Savaş yıllarında yaşaması, erkek kardeşinin trajik şekilde babasını öldürmesi, maddi sıkıntılar, ilk çocuğunu kaybetmesi, ciddi sağlık sorunları, bir prens ve diplomat olan eşiyle olan evliliği nedeniyle saray protokolleri ile kendiliği arasına sıkıştırmaya çalıştığı sanatı, İstanbul, Paris, Berlin, Bağdat,  Budapeşte, Londra, tekrar Paris, Amman arasında yer değiştirerek geçen bir hayat ve başta dışlanan Müslüman bir kadın olarak gittiği her yerde kendini özgürce ifade edebilmek için verdiği mücadele... Tüm bu acı, 1951 yılında çok sevdiği birini, eşinin yeğeni Kraliçe Aliye'yi kaybetmeleriyle yaşadığı yoğun üzüntüyle beraber insanı içine alan dev bir eser, bir cehennem ile kendini gösterdi. Eser yaklaşık 6 metre genişliğinde, güçlü renklerin birbiriyle adeta savaştığı, birbirini kestiği, o iç sıkıntısını baktığınız her yerde gördüğünüz kaotik bir ifade idi. Merkezi olmayan, dolayısıyla kaçışı da olmayan bir karmaşa. Yaşadığı zihinsel, kültürel, bedensel cehennem... Belki de dışa vurumculuğun en gerçek, en içten halidir "Cehennemim".



Portre, fotoğraf değil


Emir Hassan portresi ile Fahrelnissa Zeid (1968)
Emir Hassan portresi ile Fahrelnissa Zeid (1968)

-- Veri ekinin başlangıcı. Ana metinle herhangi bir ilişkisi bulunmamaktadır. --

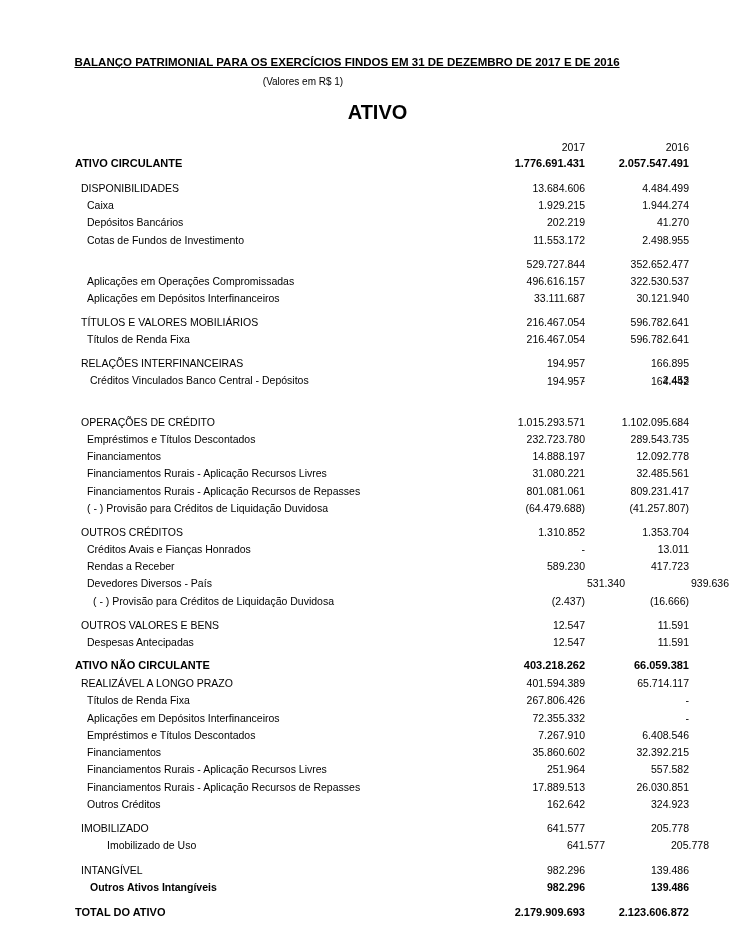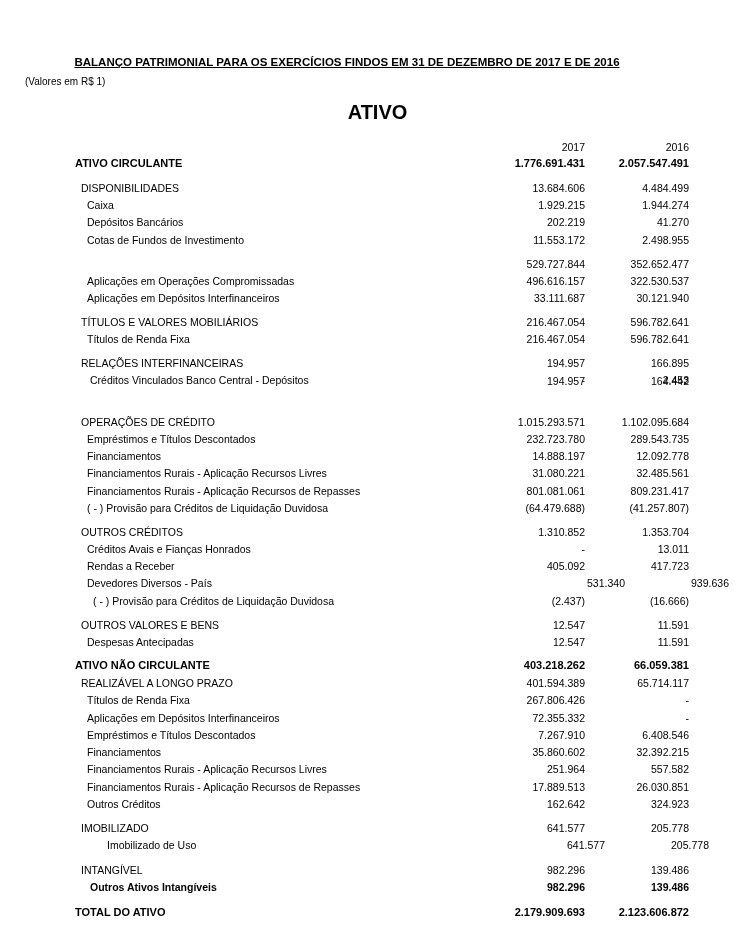--- a/index.html
+++ b/index.html
@@ -1,21 +1,21 @@
 <!DOCTYPE html>
 <html><head>
 <meta charset="utf-8">
 <style>
   html, body { margin:0; padding:0; background:#ffffff; }
   body { width:755px; height:926px; position:relative; overflow:hidden;
          font-family:"Liberation Sans", sans-serif; color:#000; }
   .title { position:absolute; top:56px; left:0; width:694px; text-align:center;
            font-size:11.5px; font-weight:bold; text-decoration:underline; }
-  .subtitle { position:absolute; top:76px; left:0; width:606px; 
-              font-size:10px;padding-left:25px; }
+  .subtitle { position:absolute; top:76px; left:0; width:606px; text-align:center;
+              font-size:10px; }
   .heading { position:absolute; top:101px; left:0; width:755px; text-align:center;
              font-size:20px; font-weight:bold; }
   .year { position:absolute; top:141px; font-size:10.5px; text-align:right; width:80px; }
   .row { position:absolute; left:0; width:755px; height:16px; font-size:10.5px; }
   .row .lbl { position:absolute; white-space:nowrap; }
   .row .v1 { position:absolute; right:170px; width:140px; text-align:right; }
   .row .v2 { position:absolute; right:66px; width:140px; text-align:right; }
   .row.bold { font-weight:bold; font-size:11px; }
   .lvl0 .lbl { left:75px; }
   .lvl1 .lbl { left:81px; }
@@ -131,21 +131,21 @@
       <span class="v1">1.310.852</span>
       <span class="v2">1.353.704</span>
     </div>
     <div class="row lvl2" style="top: 543px;">
       <span class="lbl">Créditos Avais e Fianças Honrados</span>
       <span class="v1">-</span>
       <span class="v2">13.011</span>
     </div>
     <div class="row lvl2" style="top: 560px;">
       <span class="lbl">Rendas a Receber</span>
-      <span class="v1">405.092</span>
+      <span class="v1">589.230</span>
       <span class="v2">417.723</span>
     </div>
     <div class="row lvl2" style="top: 577px; padding-left: 40px;">
       <span class="lbl">Devedores Diversos - País</span>
       <span class="v1">531.340</span>
       <span class="v2">939.636</span>
     </div>
     <div class="row lvl4" style="top: 595px;">
       <span class="lbl">( - ) Provisão para Créditos de Liquidação Duvidosa</span>
       <span class="v1">(2.437)</span>

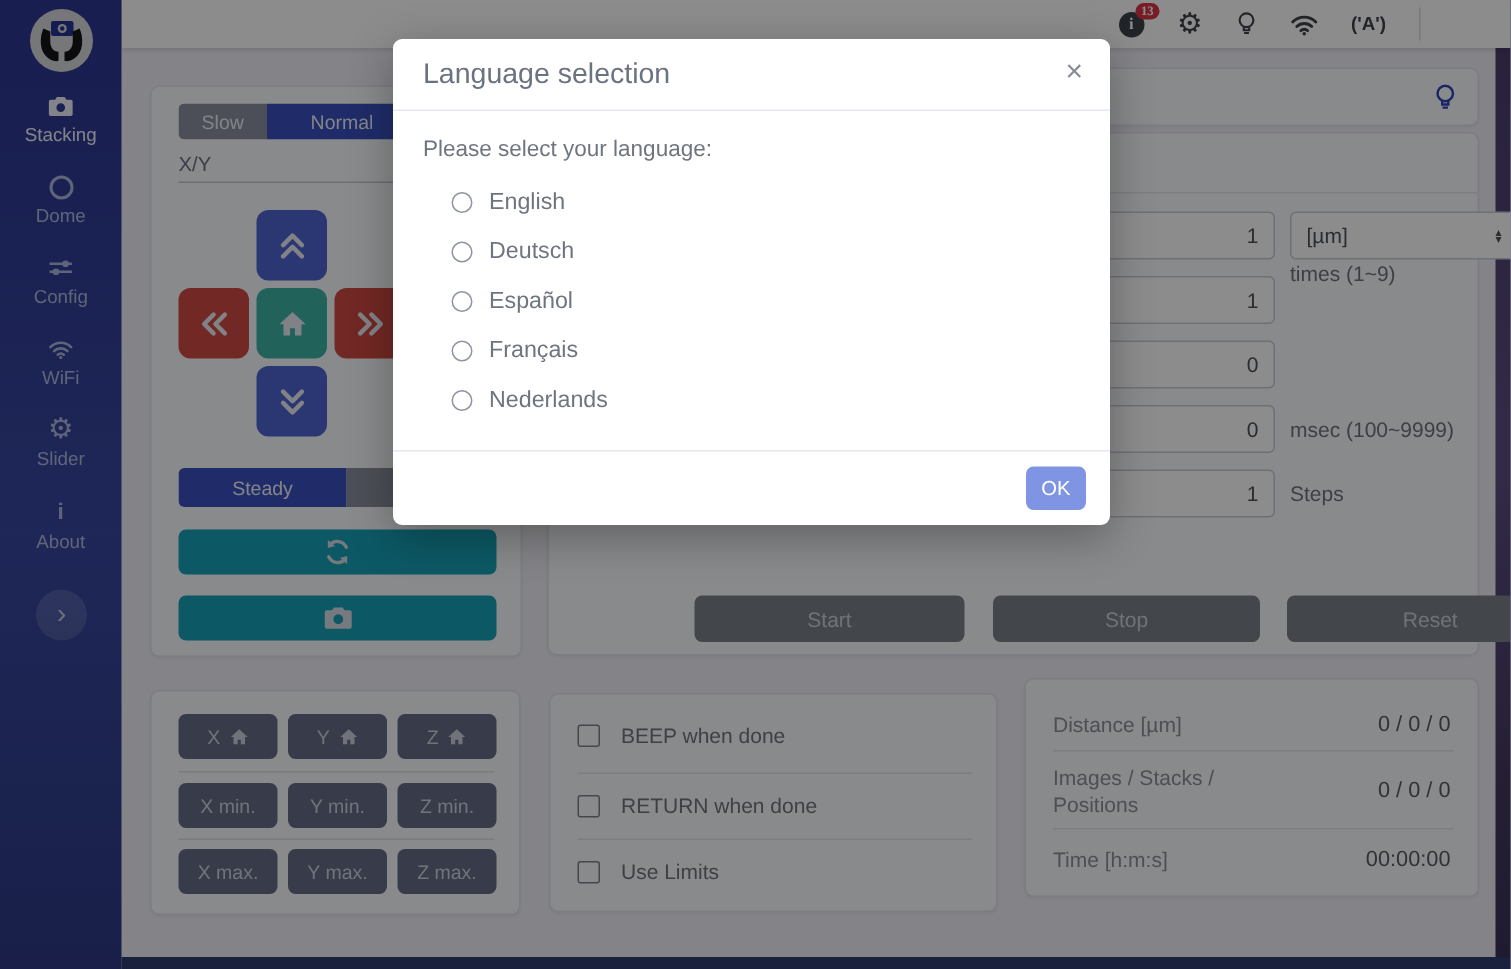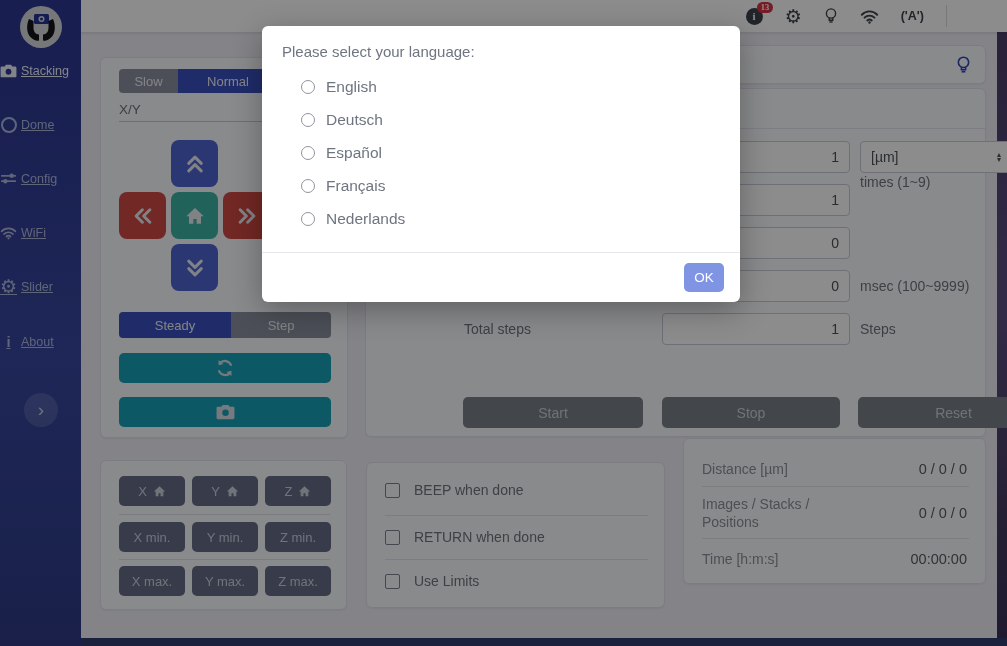--- a/index.html
+++ b/index.html
@@ -6,22 +6,22 @@
   .screen{position:relative;width:1007px;height:646px;overflow:hidden;
     font-family:"Liberation Sans",sans-serif;background:#f0f1f7;}
   .edge-right{position:absolute;top:32px;right:0;width:10px;bottom:8px;
     background:linear-gradient(180deg,#4a3d68,#5d4e82 45%,#45395f 80%,#3a3158);}
   .edge-bottom{position:absolute;left:81px;right:0;bottom:0;height:8px;background:#303c6e;}
 
   
   .sidebar{position:absolute;left:0;top:0;width:81px;height:646px;z-index:5;
     background:linear-gradient(180deg,#2c3790,#37479f 55%,#2e3a85);}
   .logo{position:absolute;left:20px;top:6px;width:42px;height:42px;cursor:pointer;}
-  .side-item{position:absolute;left:0;width:81px;display:flex;
-    align-items:center;gap:4px;color:#aeb8dd;cursor:pointer;text-decoration:underline;}
+  .side-item{position:absolute;left:0;width:81px;display:flex;flex-direction:column;
+    align-items:center;gap:4px;color:#aeb8dd;cursor:pointer;}
   .side-item.active{color:#eef1fb;}
   .side-item .lbl{font-size:12.5px;}
   .si-0{top:62px}.si-1{top:116px}.si-2{top:170px}.si-3{top:224px}.si-4{top:278px}.si-5{top:333px}
   .ic16{width:17px;height:17px;display:flex;align-items:center;justify-content:center;}
   .dome-circle{width:12px;height:12px;border:2px solid currentColor;border-radius:50%;display:inline-block;}
   .about-i{font-size:15px;font-weight:bold;}
   .gear-glyph{font-size:19px;line-height:17px;}
   .collapse-btn{position:absolute;left:24px;top:393px;width:34px;height:34px;border-radius:50%;
     background:rgba(255,255,255,.14);color:#c9cfe8;display:flex;align-items:center;
     justify-content:center;font-size:19px;cursor:pointer;}
@@ -41,21 +41,21 @@
   .burger span{display:block;height:2.6px;background:#3d434a;border-radius:2px;}
 
   
   .card{position:absolute;background:#fafbfe;border:1px solid #e2e4ee;border-radius:6px;
     box-shadow:0 1px 2px rgba(40,40,80,.06);box-sizing:border-box;}
   .motion-card{left:100px;top:57px;width:248px;height:381px;}
   .head-card{left:365px;top:45px;width:621px;height:39px;}
   .settings-card{left:365px;top:88px;width:621px;height:349px;}
   .axis-card{left:100px;top:460px;width:247px;height:150px;}
   .options-card{left:366px;top:462px;width:299px;height:146px;}
-  .status-card{left:683px;top:438px;width:303px;height:146px;text-decoration:underline;}
+  .status-card{left:683px;top:452px;width:303px;height:146px;text-decoration:underline;}
 
   
   .seg{position:absolute;display:flex;border-radius:4px;overflow:hidden;}
   .seg-speed{left:18px;top:11px;height:24px;}
   .seg-btn{border:none;font-size:13px;color:#eef0f6;background:#8b919e;cursor:pointer;
     font-family:inherit;padding:0;}
   .seg-btn.sel{background:var(--accent,#3950c0);}
   .sp-slow{width:59px}.sp-normal{width:100px}
   .axis-tab{position:absolute;left:18px;top:44px;font-size:13.5px;color:#6b7280;cursor:pointer;}
   .axis-line{position:absolute;left:18px;top:63px;width:212px;height:1px;background:#c6cad6;}
@@ -390,20 +390,24 @@
     <div class="st-div sd-0"></div>
     <span class="st-label stl-1">Images / Stacks / Positions</span>
     <span class="st-value stv-1">0 / 0 / 0</span>
     <div class="st-div sd-1"></div>
     <span class="st-label stl-2">Time [h:m:s]</span>
     <span class="st-value stv-2">00:00:00</span>
   </section>
 
   <div class="backdrop"></div>
   <div class="modal">
+    <div class="m-header">
+      <h2 class="m-title">Language selection</h2>
+      <button class="m-close">×</button>
+    </div>
     <div class="m-body">
       <p class="m-prompt">Please select your language:</p>
       <label class="radio-row">
         <span class="radio"></span>
         <span>English</span>
       </label>
       <label class="radio-row">
         <span class="radio"></span>
         <span>Deutsch</span>
       </label>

Soyuta ilaveten yine imzası haline gelen bir tür daha vardı ki o da portreydi; o portre eserlerini soyutlardan ayırmasa ve bir insana bakan herkes farklı şeyler göreceği için portrelerin de soyut sayılabileceğini söylese de. Bir kişiyi sevdiğinde, ilgi çekici bulduğunda ve resmetmeye değer yönlerini gördüğünde o kişiye birden "Senin portreni yapmak istiyorum" diyerek o kişiyi resmettiği söylenir. Otoportrelerini de yapmıştır. b Bu portrelerde insanların iç dünyalarının dışarı açılan pencereleri -yani gözleri- ön plandadır; figürlerin büyük gözleri, gözlerinizin ta içine bakarlar (bu portreler bana hep gözleri iri resmetmesiyle tanınan bir başka ressam olan ABD'li Margaret Keane'in eserlerini hatırlatır). Ancak Zeid bir portre resmederken figürü yakınında tutmaz ve araya birkaç metre koymak ister, çok yaklaşarak detaylarda kaybolmaktan kaçınır. Detaylarda oyalanırsa kişiyi, onun hakkındaki genel fikrini doğru değerlendirememekten ve resmedememekten korkar. Bir fotoğraf çekmemekte; bir insanın portesini çizmektedir. Bunu kendi cümleleriyle şöyle açıklar:

"Detayları görmemek için modelimi kendimden yeterince uzağa yerleştiririm. Figüre bakarak bu kişinin sadece varlığı ve hatta ruhu karşısında sadece genel bir fikre sahip olmalıyım."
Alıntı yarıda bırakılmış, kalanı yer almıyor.